EXERCISE DESCRIPTION -
State how many lines in the entries below hold the word "Mercedes", with nothing besides the number.

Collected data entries
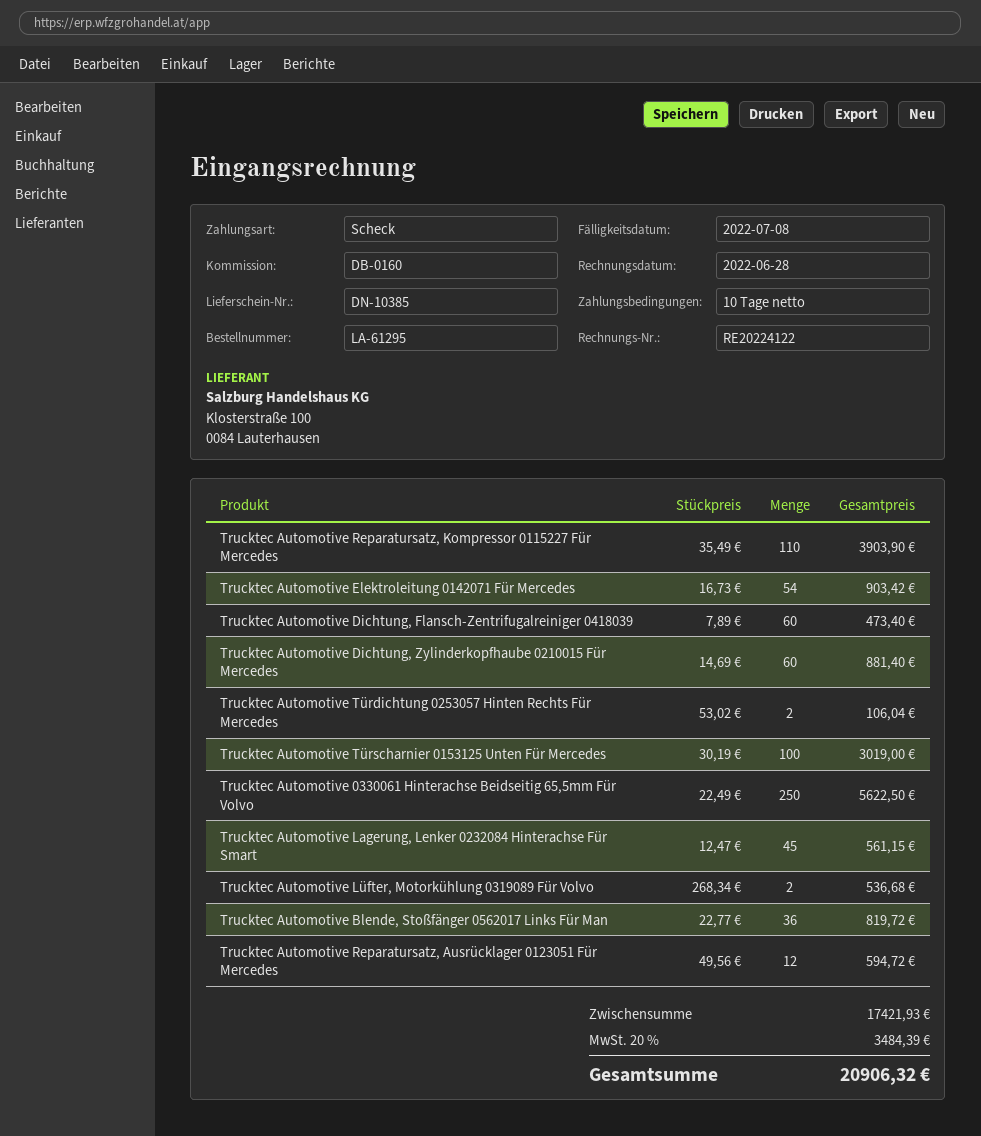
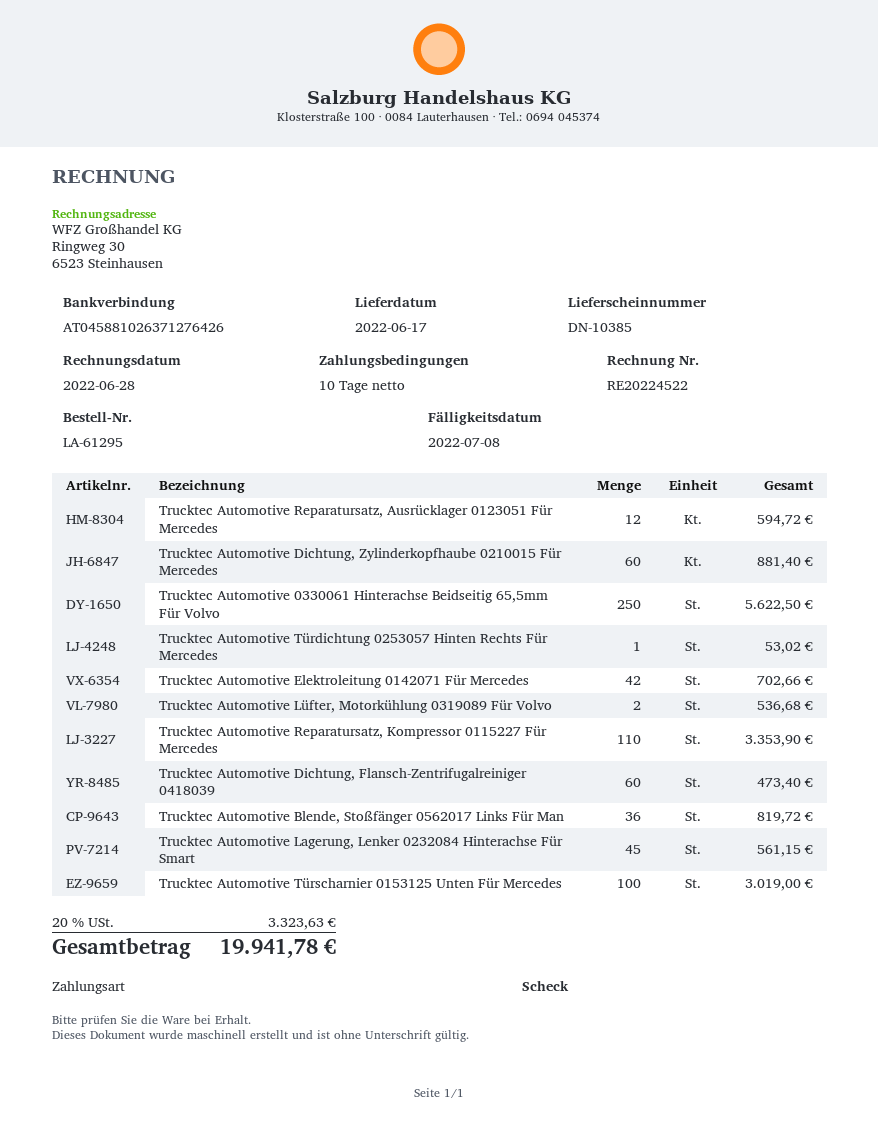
invoice number: RE20224122 -> RE20224522
Trucktec Automotive Reparatursatz, Kompressor 0115227 Für Mercedes: 110 for 3903.90 -> 110 for 3353.90
Trucktec Automotive Elektroleitung 0142071 Für Mercedes: 54 for 903.42 -> 42 for 702.66
Trucktec Automotive Türdichtung 0253057 Hinten Rechts Für Mercedes: 2 for 106.04 -> 1 for 53.02
tax: 20% = 3484.39 -> 20% = 3323.63
total: 20906.32 -> 19941.78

ANSWER BELOW -
3